My gaze snaps to Kane, no longer willing to be patient. He must sense it, maybe due to his new ability to feel, because he looks straight at me and says, “She’s at least a hundred.”
“Fuck.” Sai’s voice echoes in the silence. “Are you sure?”
Kane nods, eyes sweeping back to Jasmine’s face.
One hundred years, and we’ve only just found her.
“Her darkness is powerful enough that it’s stopped her aging, but not enough for immortality?” I glance at both brothers, eager for their thoughts.
Ezekial is the only one that looks back. “Kane thinks it could be the rune. That it could be interfering, maybe reducing her power.”
“Or…” I begin, knowing it will cause a reaction. “Jasmine is immortal, and the rune is hiding it.” Kane’s eyes snap to mine as I clarify for everyone. “The rune is either stopping her becoming immortal, or hiding the fact she already is.”
His dark eyes bore into me until slowly, he nods in agreement.
“Fuck,” Sai mutters. “Well, we have to tell her, and we need to make it damn clear we’ve just found out. I don’t want her to think we’ve kept this from her.”
“I should’ve seen it sooner.” Kane’s voice is quiet and contemplative, but there’s guilt buried there. “Her control of the dark is perfect.”
He doesn’t elaborate with words, instead, he shares a memory.
Kane has never shared memories so easily before, always in fragments, like film with the edges burnt. Now, it’s so clear, it’s like we’re stood inside of it.

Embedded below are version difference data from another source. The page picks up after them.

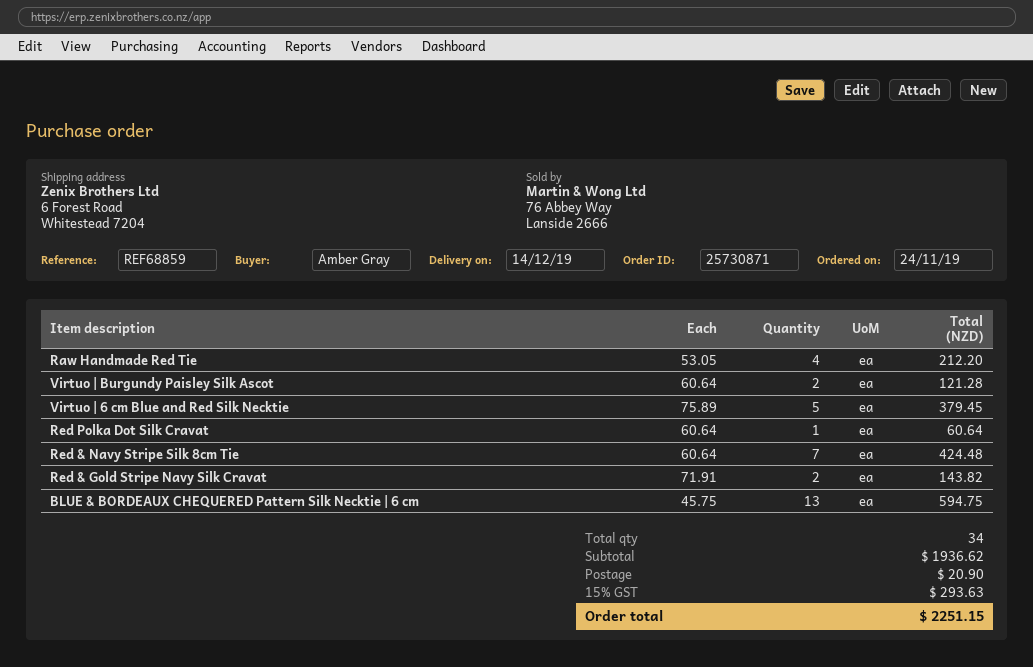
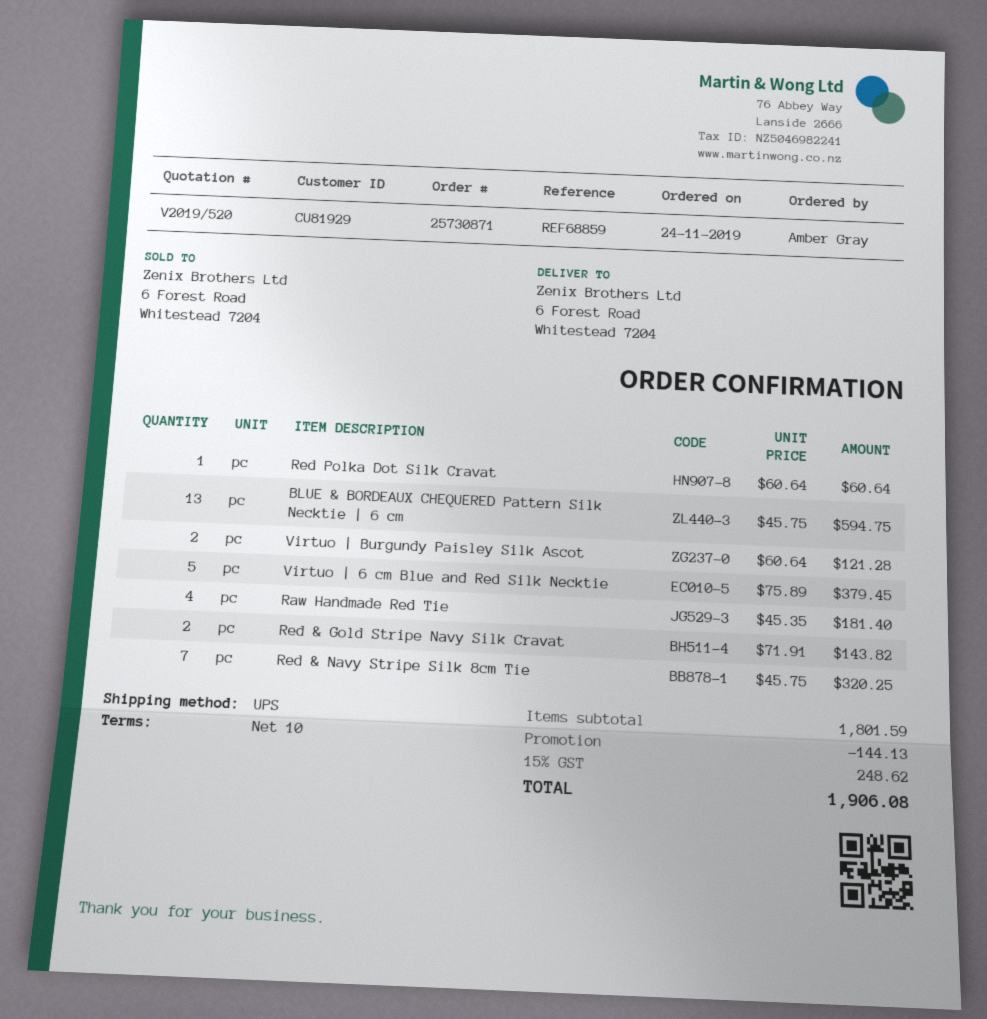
Raw Handmade Red Tie: 4 x 53.05 = 212.20 -> 4 x 45.35 = 181.40
Red & Navy Stripe Silk 8cm Tie: 7 x 60.64 = 424.48 -> 7 x 45.75 = 320.25
subtotal: 1936.62 -> 1801.59
discount: none -> 144.13
shipping: 20.90 -> none
tax: 15% = 293.63 -> 15% = 248.62
total: 2251.15 -> 1906.08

The mole, Lucanus, is thrown in the Dark Realm and when Kane follows, he sees Jasmine—towering in shadow.
Controlling the rippling veil of darkness with the soft flick of her fingers as if it belonged to her.
Then Kane moves closer, we see her burning eyes ruptured with black, we feel the shadows wrapping around him, both of them.
Protecting. Listening. Obeying without words.
“She’s always been able to control it,” he says as the memory softly melts away. “I thought she needed training, but she doesn’t. The rune is affecting her ability to control it. It’s stopping our bond from fully completing. It’s hindering everything.”
I count to three in my head, keep my breath held inside a little longer before slowly letting it out. Ease the rage bubbling inside because there’s no one but ourselves to direct it at.
“But now,” I say, twisting that anger into a burning certainty we all need. “We know how to break it.”
Kane looks up at me, and there are so many emotions in that one look, confirmation, hope, fear. I don’t need to be an empath to know we all feel it.
I look back at Jasmine, and silence descends upon us. Because not one of us is brave enough to admit the truth festering inside our chests.
We’re scared.
Jasmine only knows the life she’s been allowed to remember—five years, beginning outside the Council barrier, surrounded by strangers, then the few months with us.
But soon, when she wakes, she’ll learn the truth we’ve uncovered.
That what Ezekial wiped from her mind wasn’t a few decades, it was lifetimes. That there are pieces of herself she’s never even known to mourn. That the rune hasn’t just bound her power, that it’s either keeping her from becoming immortal, or suppressing the truth that she already is.
We don’t speak again, not for a long time, because fear takes many forms. And in this moment, it is us—four men gathered close, disciples in the light of a star they can’t believe they’ve found.